In regards to combination therapy, there are other potential antiviral drugs in consideration for use against FIP, in particular the protease inhibitor GC376 has an entirely different mechanism of action and is a promising component of combination therapy.  (Although not discussed here, use black market GC376 involves a situation very similar to that of GS-441524.)   Research into treatment of COVID-19 in humans will undoubtedly lead to the development of therapies that also show promise in cats.  Dr. Pedersen has published preliminary data on 25 such compounds, some of which showed potential for combination therapy.  While waiting on approval for GS-441524, there will be questions about the off label use remdesivir in cats.  We caution that the effects of drugs across species can be unpredictable and laboratory work is needed to determine parameters for safety and efficacy.  

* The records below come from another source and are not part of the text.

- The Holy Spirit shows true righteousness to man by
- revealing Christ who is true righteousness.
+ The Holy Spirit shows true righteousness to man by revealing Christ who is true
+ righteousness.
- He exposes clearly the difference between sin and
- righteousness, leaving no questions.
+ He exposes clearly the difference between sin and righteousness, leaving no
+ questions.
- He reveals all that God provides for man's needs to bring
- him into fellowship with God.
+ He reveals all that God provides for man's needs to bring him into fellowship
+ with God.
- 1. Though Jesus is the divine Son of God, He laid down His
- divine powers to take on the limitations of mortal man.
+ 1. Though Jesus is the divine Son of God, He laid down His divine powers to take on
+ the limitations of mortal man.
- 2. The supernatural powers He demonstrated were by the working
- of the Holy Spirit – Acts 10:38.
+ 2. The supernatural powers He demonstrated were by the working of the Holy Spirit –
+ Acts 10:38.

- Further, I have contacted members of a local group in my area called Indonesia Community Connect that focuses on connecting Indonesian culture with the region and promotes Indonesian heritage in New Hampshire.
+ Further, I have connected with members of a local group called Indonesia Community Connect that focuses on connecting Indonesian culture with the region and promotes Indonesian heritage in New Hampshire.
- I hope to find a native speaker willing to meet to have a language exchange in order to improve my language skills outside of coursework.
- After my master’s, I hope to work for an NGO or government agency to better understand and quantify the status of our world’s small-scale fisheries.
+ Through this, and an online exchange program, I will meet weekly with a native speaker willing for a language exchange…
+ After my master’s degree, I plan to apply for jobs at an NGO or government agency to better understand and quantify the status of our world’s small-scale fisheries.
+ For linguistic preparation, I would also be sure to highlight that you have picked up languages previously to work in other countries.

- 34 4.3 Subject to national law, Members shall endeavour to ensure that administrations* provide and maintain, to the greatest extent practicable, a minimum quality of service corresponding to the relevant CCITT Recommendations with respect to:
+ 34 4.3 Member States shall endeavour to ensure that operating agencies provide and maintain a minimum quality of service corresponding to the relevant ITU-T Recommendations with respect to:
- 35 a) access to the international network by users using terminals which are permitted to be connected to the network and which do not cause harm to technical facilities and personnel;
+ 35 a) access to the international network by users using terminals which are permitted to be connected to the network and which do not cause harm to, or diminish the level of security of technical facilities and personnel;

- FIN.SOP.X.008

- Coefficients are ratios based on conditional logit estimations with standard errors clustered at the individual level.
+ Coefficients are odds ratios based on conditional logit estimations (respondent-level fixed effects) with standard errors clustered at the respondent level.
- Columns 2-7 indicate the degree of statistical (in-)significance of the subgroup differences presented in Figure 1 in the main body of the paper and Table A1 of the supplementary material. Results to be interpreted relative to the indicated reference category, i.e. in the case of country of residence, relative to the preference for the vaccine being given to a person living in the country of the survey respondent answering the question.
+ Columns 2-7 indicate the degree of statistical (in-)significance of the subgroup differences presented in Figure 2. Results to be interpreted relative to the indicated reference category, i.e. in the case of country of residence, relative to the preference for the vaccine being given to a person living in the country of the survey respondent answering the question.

For those families living with a diagnosis of FIP and for the veterinarians involved in their care, we understand that the decision to pursue the use of a unlicensed therapy for what is otherwise an invariable fatal disease presents an ethical dilemma.  We hope that this statement provides a useful frame of reference on the history of GS-441524 while highlighting the potential for antiviral resistance with unregulated use. Dr. Pedersen has published his own commentary on the unlicensed at home use of FIP antivirals which provides more detailed information on strategies for current use.  In the Whittaker Lab, we continue to perform vital basic research into the mechanisms coronaviruses use to expand their cellular tropism with the goal of better understanding the factors that lead to emergence of diseases such as FIP and COVID-19.  We are committed to working together in solidarity with our fellow researchers, veterinarians, and cat caretakers to create a future without FIP.